I thought Johnson noise was white and could be used for random key generation. Can you explain what I am missing?

It can be one step in the process with a Key derivation function but on the systems I used the importance of the key was that it was unknown and unknowable by just looking at the stream generated using that key from the private randomizer. A key generator (KDF) might have several filters that eliminate A key or a sequence of keys. For example on some systems there were maintenance keys (sometimes inadvertently used on-line) that generated test patterns that were used to troubleshoot the device, keys that had been already used, keys that were possibility compromised (usually because someone lost one) or possibility a set of weak keys that were known to generate poor cryptographic keystreams. So simply because a key is 'random' doesn't mean it's a good key. I have no idea what the OP is planning to do but it's extremely unlikely that FM radio noise will be better than a simple noise source.

 

[Baluncore]

I thought Johnson noise was white and could be used for random key generation.

Johnson noise comes from a real source with a complex impedance. It then requires AC coupled amplification with inherent band limiting, using ageing power supplies, comparators and sampling before it becomes a bit stream.

I do not believe that the bit stream generated from Johnson Noise can be relied upon to be white or remain white. To be useful, a copy would need to be communicated and held at both ends of a data link. It is very difficult, if not impossible, to compress a random bit-stream efficiently.

I argue that a Mersenne Twister would generate a more reliable random stream. It could be seeded by something akin to tossing coins. Only the shorter seed need be communicated and held at both ends of a link.

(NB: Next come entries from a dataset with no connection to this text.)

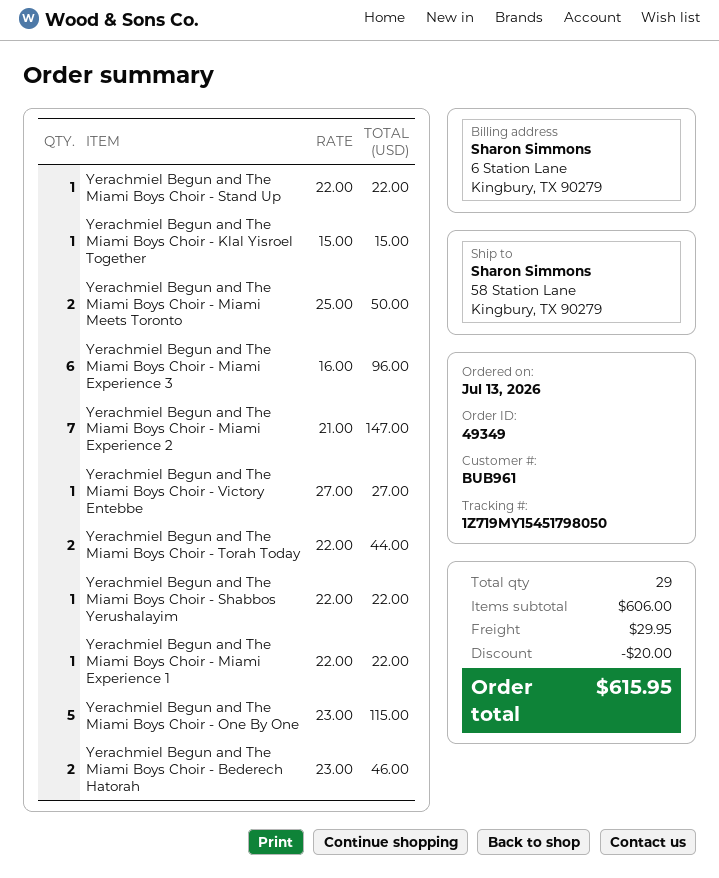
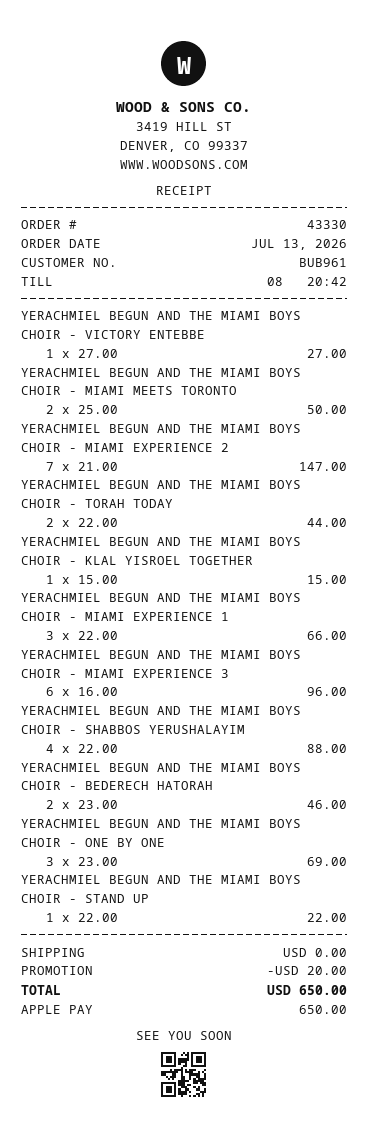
order number: 49349 -> 43330
Yerachmiel Begun and The Miami Boys Choir - Shabbos Yerushalayim: 1 x 22.00 = 22.00 -> 4 x 22.00 = 88.00
Yerachmiel Begun and The Miami Boys Choir - Miami Experience 1: 1 x 22.00 = 22.00 -> 3 x 22.00 = 66.00
Yerachmiel Begun and The Miami Boys Choir - One By One: 5 x 23.00 = 115.00 -> 3 x 23.00 = 69.00
shipping: 29.95 -> 0.00
total: 615.95 -> 650.00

Maybe Johnson Noise could be used to generate a short seed for a PRBS generator, but any long Johnson Noise generated bit-stream would begin to show some colour due to the electronics employed.

 

[nsaspook]

The problem is a native Mersenne Twister generates good randomness but is not Cryptographically secure, it's easy to find the internal state.
https://jazzy.id.au/2010/09/22/cracking_random_number_generators_part_3.html

 

[Baluncore]

... but is not cryptographically secure, it's easy to find the internal state.

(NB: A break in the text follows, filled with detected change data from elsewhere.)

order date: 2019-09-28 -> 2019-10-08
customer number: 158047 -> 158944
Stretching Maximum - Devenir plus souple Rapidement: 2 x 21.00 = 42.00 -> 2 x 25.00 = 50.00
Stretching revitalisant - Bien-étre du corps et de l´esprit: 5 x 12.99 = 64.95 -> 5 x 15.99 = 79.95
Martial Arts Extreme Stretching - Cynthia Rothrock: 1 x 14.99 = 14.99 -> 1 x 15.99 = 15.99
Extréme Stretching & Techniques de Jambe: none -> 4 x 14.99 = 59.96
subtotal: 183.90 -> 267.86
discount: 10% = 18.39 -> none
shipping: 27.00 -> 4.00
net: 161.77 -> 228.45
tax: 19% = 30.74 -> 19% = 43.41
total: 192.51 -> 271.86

That requires the entire internal state be exposed and accessible. Anyone can run a fully specified known generator backwards.
Where for example only a single bit from each integer is used, the state machine cannot be tracked and then predicted.

 

[nsaspook]

That requires the entire internal state be exposed and accessible. Anyone can run a fully specified known generator backwards.
Where for example only a single bit from each integer is used, the state machine cannot be tracked and then predicted.

Yes, the difficulty with a CSPRNG is getting that state from the stream in the first place and even if you do you can't reconstruct the past stream and with entropy inputs you can't know the future state.

That makes it harder but not impossible with large amounts of data if the PRNG is leaking state badly.

One that considers using a PRNG (or only a CSPRNG) for key generation is, of course, in a state of sin

Paraphrasing John Von Neumann (as cited by Donald E. Knuth)

 

[Baluncore]

That makes it harder but not impossible with large amounts of data if the PRNG is leaking state.

Likewise, Direct Sequence Spread Spectrum has code and chip leakage that is radiated.
Any leakage is like littering. I'm quite happy to wander along behind, picking up the key sequence as it is discarded.

Security is multidimensional. Any weakness in any dimension can implode the security of the entire system, without the user being aware.